Aos 18 anos, eu estava em Paraty quando Elis Regina morreu.
Arte @thelmolins

    No dia 19 de janeiro de 1982, a cantora Elis Regina morreu. Portanto, há 40 anos! Viajei no passado e me lembrei de fatos que aconteceram na época. A notícia deixou todo o país estupefato, considerando que ela era, naquela época, uma das cantoras de maior visibilidade na mídia nacional e internacional.
    
    Eu estava em Paraty, cidade histórica do litoral fluminense, quando soube do acontecimento. Era a primeira vez que eu visitava o local, ao lado de várias queridas amigas*. Estávamos acampados em um terreno na área central do município. Eu tinha apenas 18 anos. Passamos o dia inteiro passeando pelas praias da região. Ao chegarmos no local do acampamento, foi que soubemos do acontecimento.
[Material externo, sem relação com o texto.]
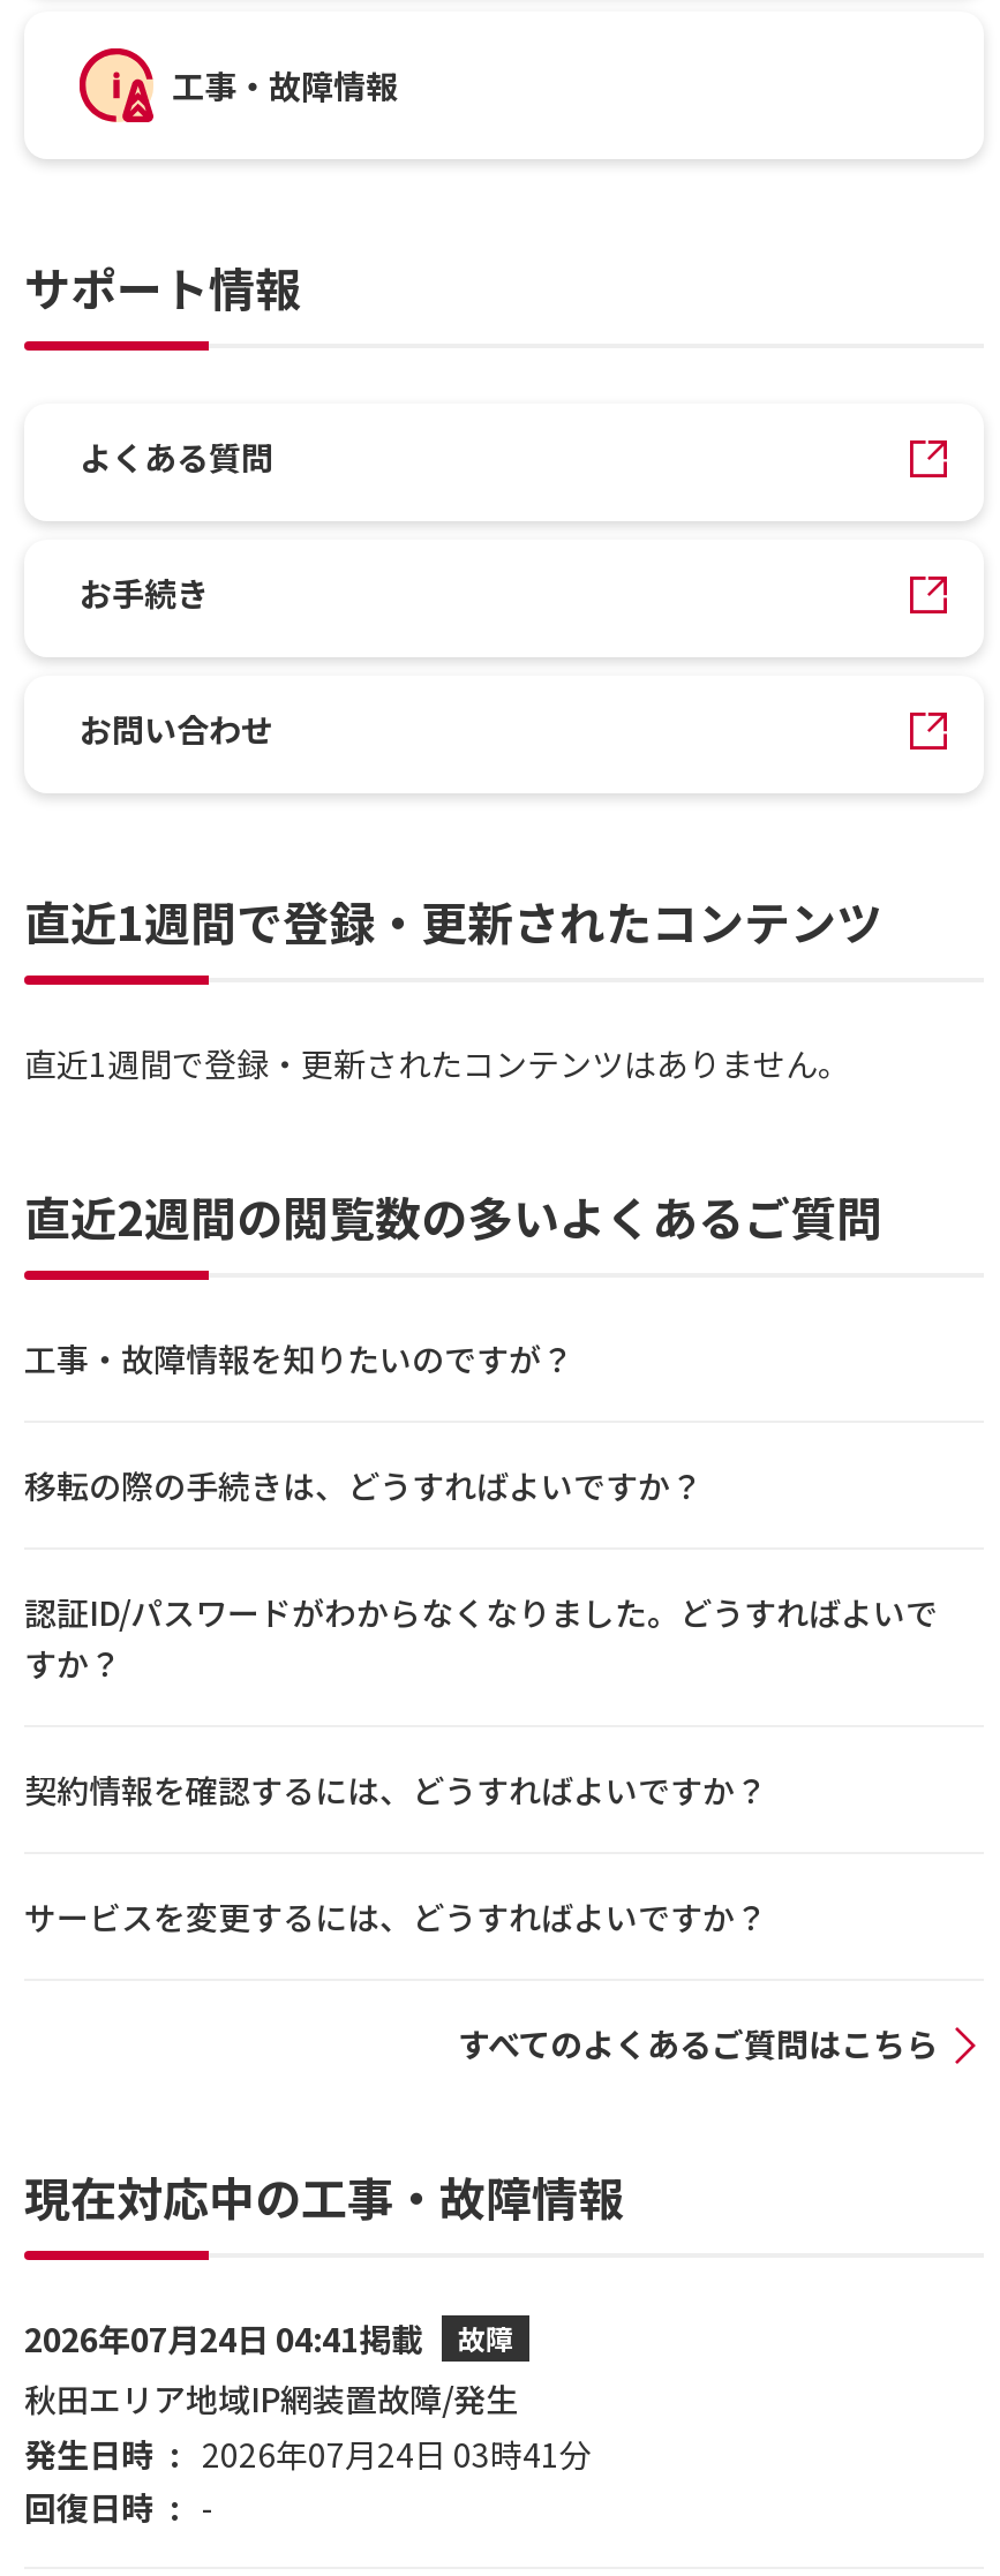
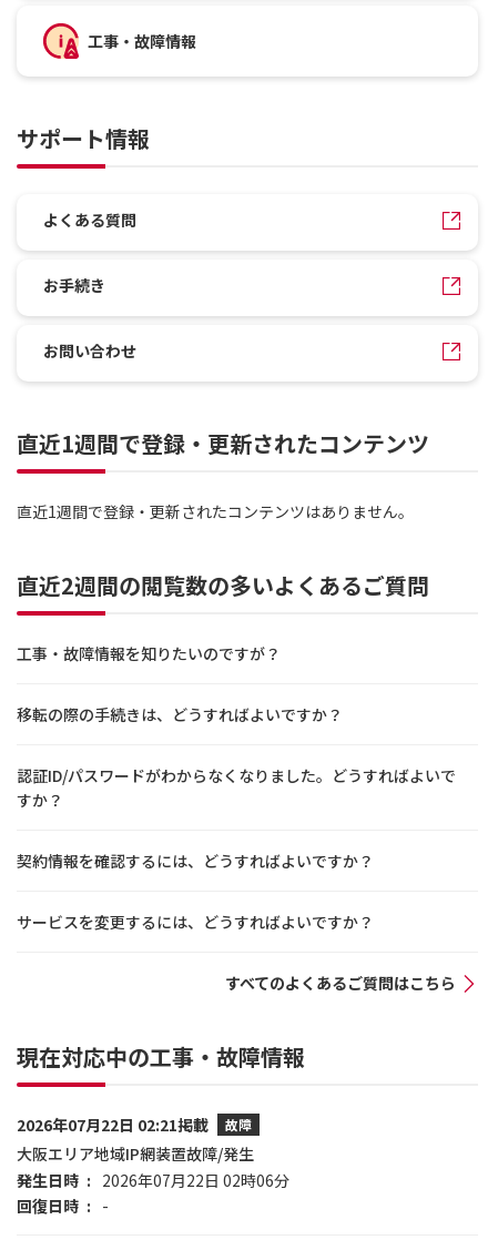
[24,2315,513,2362] 2026年07月24日 04:41掲載 故障 -> [17,1114,252,1136] 2026年07月22日 02:21掲載 故障
[24,2375,518,2421] 秋田エリア地域IP網装置故障/発生 -> [17,1142,254,1165] 大阪エリア地域IP網装置故障/発生
[24,2431,592,2477] 発生日時 2026年07月24日 03時41分 -> [17,1169,289,1191] 発生日時 2026年07月22日 02時06分

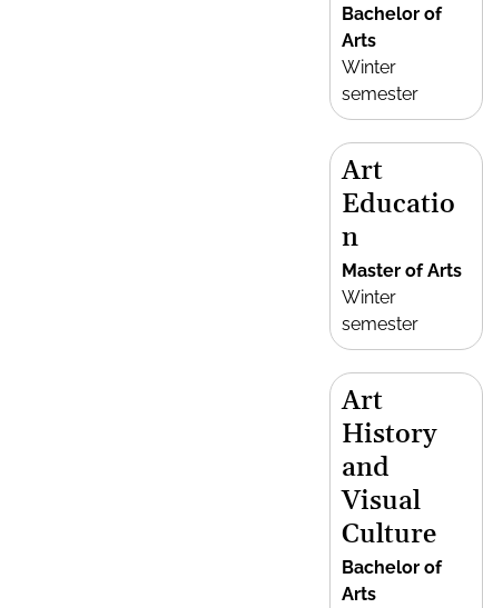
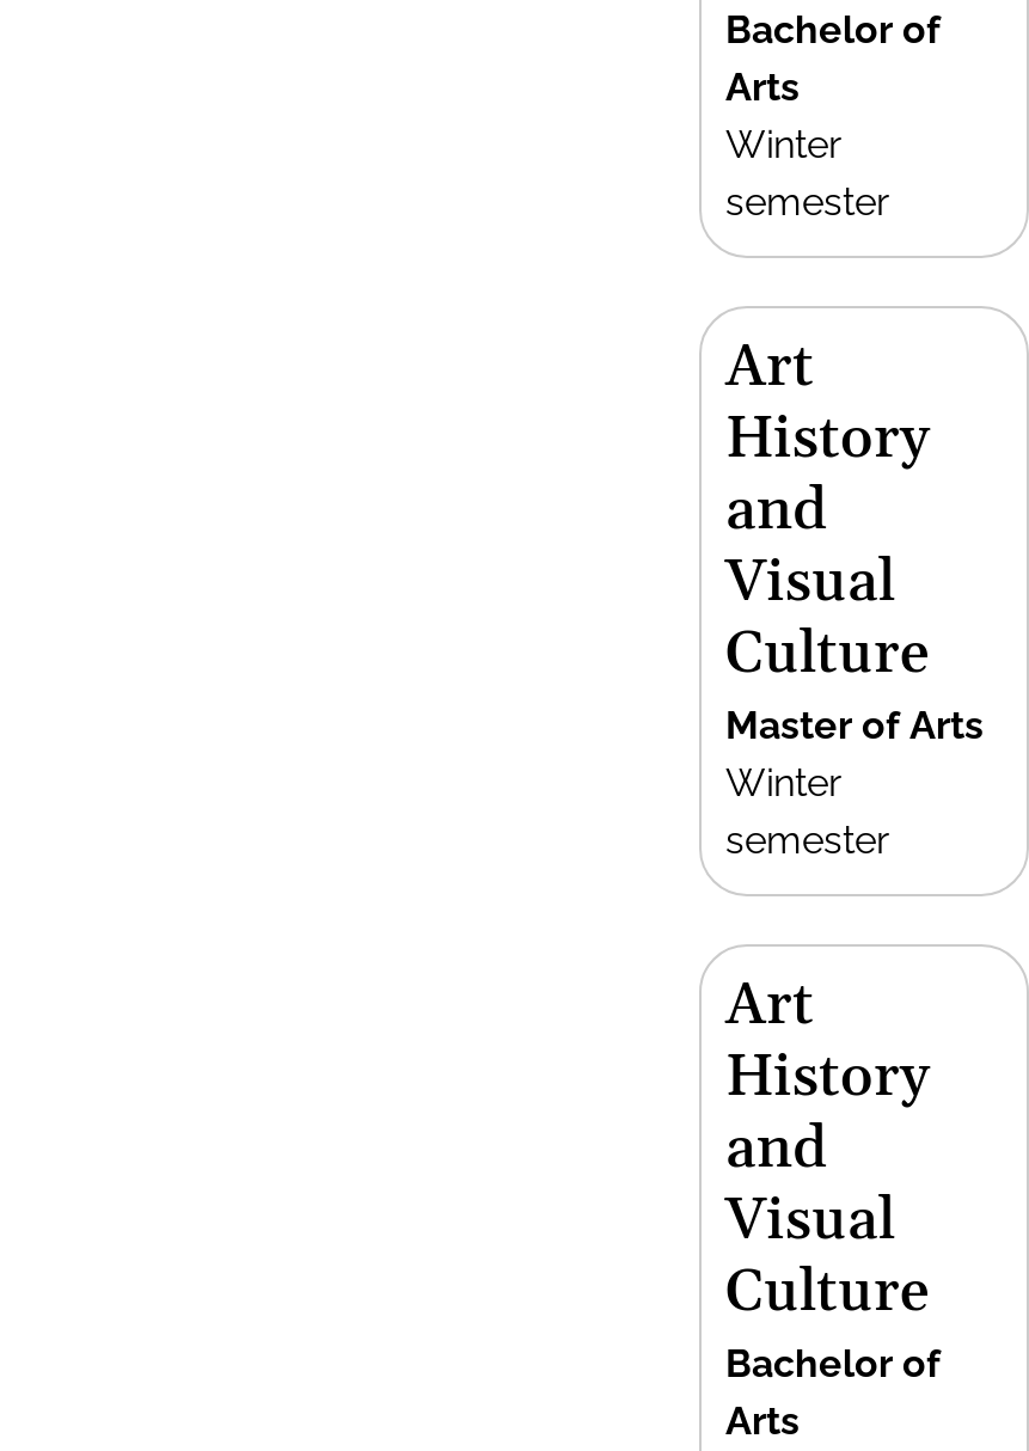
[342,188,455,255] Educatio | n -> [725,404,929,691] History | and | Visual | Culture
    Ficamos sem chão. Para homenageá-la, entoei, enquanto me banhava, alguns de seus sucessos, a todos pulmões. Não economizei na cantoria. Dá-lhe “O Bêbado e a Equilibrista”, “Dois Pra Lá, Dois Pra Cá”, “Casa de Campo”, dentre outros. “Caiiiiiia a tarde feito um viaduuuuuto...!!!” Para piorar, a água do chuveiro ela gelada, o que sempre provocava em todos nós um choque inicial, que vinha acompanhado por um berro. 

    À noite, ousei pedir aos donos da casa para assistir ao Jornal Nacional, porque queríamos saber das notícias. Na barraca, com certeza, não tinha nem rádio nem TV. Os proprietários concordaram. Estávamos tão chocados que nem notamos que estávamos ocupando todos os sofás na sala de estar, deixando os familiares de pé e sem saber o que fazer. “Que povo inconveniente”, devem ter pensado.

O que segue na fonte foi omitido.